I think he’s just venting about women in a humourous kind of way. 
I doubt he meant any harm. 
He can’t help it!:shrug: 
 He’s a man after all :lofl:


----------



## Warrigal (Feb 6, 2019)

Wot Keesha sed.


----------



## RadishRose (Feb 6, 2019)

Geeze, he's just being funny. We know him not to be insulting toward women. But I guess you don't, AC.


----------



## applecruncher (Feb 6, 2019)

RadishRose said:


> Geeze, he's just being funny. *We* know him not to be insulting toward women. But I guess you don't, AC.



"We" ? I said nothing about being insulted.

My point is focused on the one word vague title.  and yes, I _am_ familiar with rkunsaw"s threads and in fact have replied to many.

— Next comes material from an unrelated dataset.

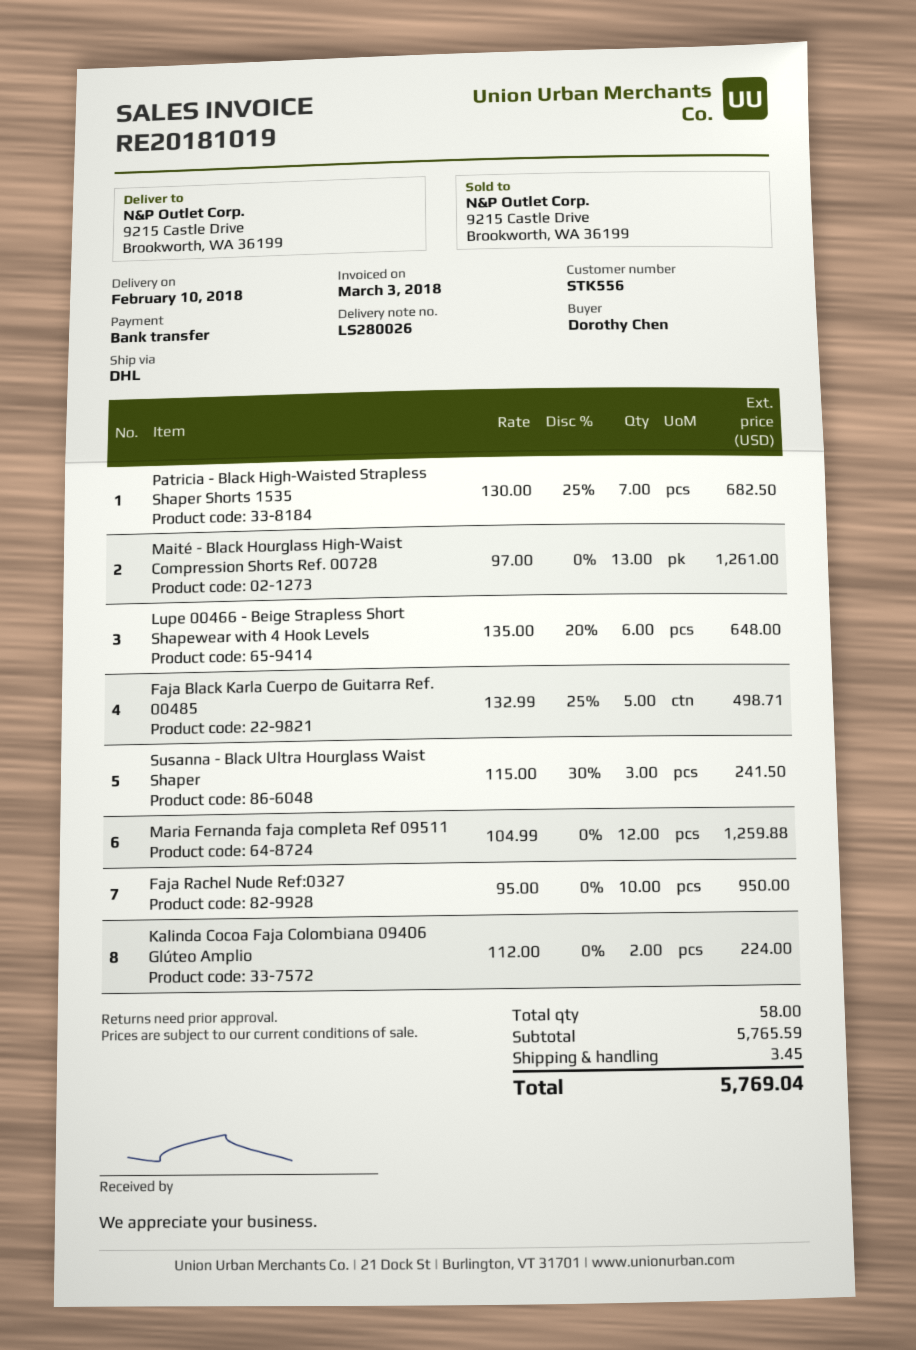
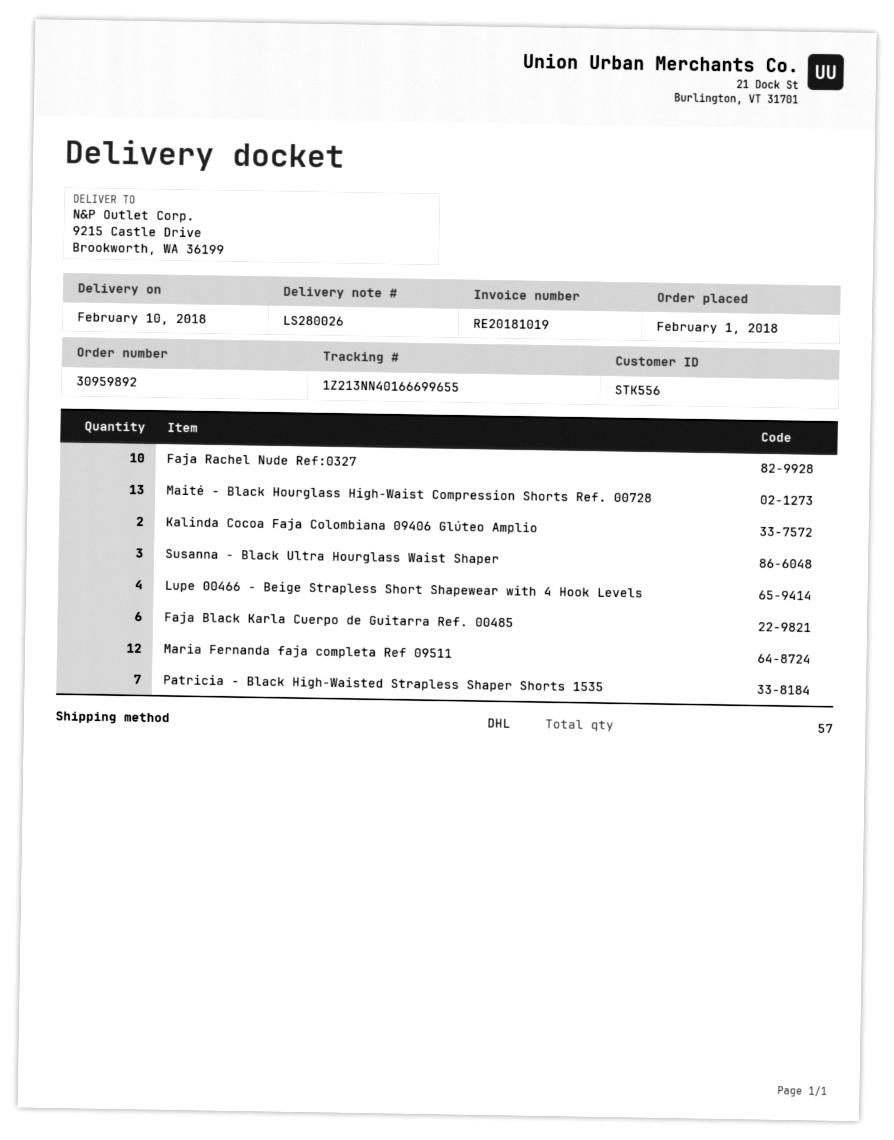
Lupe 00466 - Beige Strapless Short Shapewear with 4 Hook Levels: 6 -> 4
Faja Black Karla Cuerpo de Guitarra Ref. 00485: 5 -> 6
total quantity: 58 -> 57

btw, my question was directed to OP rkunsaw but looks like others are speaking for him. :grouphug:


----------



## SeaBreeze (Feb 6, 2019)

rkunsaw said:


> Since there is only the two of us we make a small batch of cornbread in an 8 inch cast iron skillet. Today I cut the corn bread in four pieces. My wife said that's too big, you don't need to eat so much. So I cut it again making 8 pieces. While I was busy eating my beans and slaw my wife noticed I was about out of cornbread so she handed me another piece saying you need another since those pieces  are so small.
> 
> So it seems if I eat a forth of the cornbread I'm a glutenous pig but two eights is perfectly fine.??? Someday I'll learn...Yeah, right



She just loves you Larry and is watching our for your health, that's why she suggested making smaller pieces.  Once she saw it might not be enough, she cared enough to offer you another piece right away.  I think her intentions in the beginning were well meaning, but then she had second thoughts.   Me, I would have just grabbed a quarter piece and maybe added another eighth.


----------



## SeaBreeze (Feb 6, 2019)

applecruncher said:


> My point is focused on the one word vague title.  and yes, I _am_ familiar with fuzzy's threads and in fact have replied to many.
> 
> btw, my question was directed to OP fuzzy, but looks like others are speaking for him. :grouphug:



Is Rkunsaw's nickname "fuzzy"   If it is, that's new to me.


----------



## applecruncher (Feb 6, 2019)

Well, I'm kinda ticked at myself because I have beans in the pantry but forgot to get cornbread mix.



SeaBreeze said:


> Is Rkunsaw's nickname "fuzzy"  If it is, that's new to me.


My mistake. Apologies to rkunsaw.  I corrected upthread.

Guess I should have followed the instruction not to respond to non-descriptive thread titles. :shrug:
_Please write a descriptive and complete title for your thread. Threads without a meaningful title will be removed without notice, please do NOT reply to them. _


----------



## rkunsaw (Feb 7, 2019)

applecruncher said:


> I'm not understanding your thread title.
> 
> It's not descriptive of what the thread is about.
> Are you hoping a one word cryptic title will entice everyone to click on the thread?
> ...


Sorry AC I meant no harm. What title would you suggest for such a thread as this?


----------



## Camper6 (Feb 7, 2019)

rkunsaw said:


> Since there is only the two of us we make a small batch of cornbread in an 8 inch cast iron skillet. Today I cut the corn bread in four pieces. My wife said that's too big, you don't need to eat so much. So I cut it again making 8 pieces. While I was busy eating my beans and slaw my wife noticed I was about out of cornbread so she handed me another piece saying you need another since those pieces  are so small.
> 
> 
> So it seems if I eat a forth of the cornbread I'm a glutenous pig but two eights is perfectly fine.??? Someday I'll learn...Yeah, right


 
Reminds me of an old song.   "I don't get no satisfaction"


----------



## CarolfromTX (Feb 27, 2019)

Clearly, someone is not good at equivalent fractions.


----------



## AZ Jim (Feb 27, 2019)

Come on people!  Slack up!


----------



## Falcon (Feb 27, 2019)

Larry,   You  been hittin'  the bottle  AGAIN  ??


----------



## Camper6 (Feb 28, 2019)

rkunsaw said:


> Sorry AC I meant no harm. What title would you suggest for such a thread as this?



Why are you apologizing if you feel you did nothing wrong?

Don't.


----------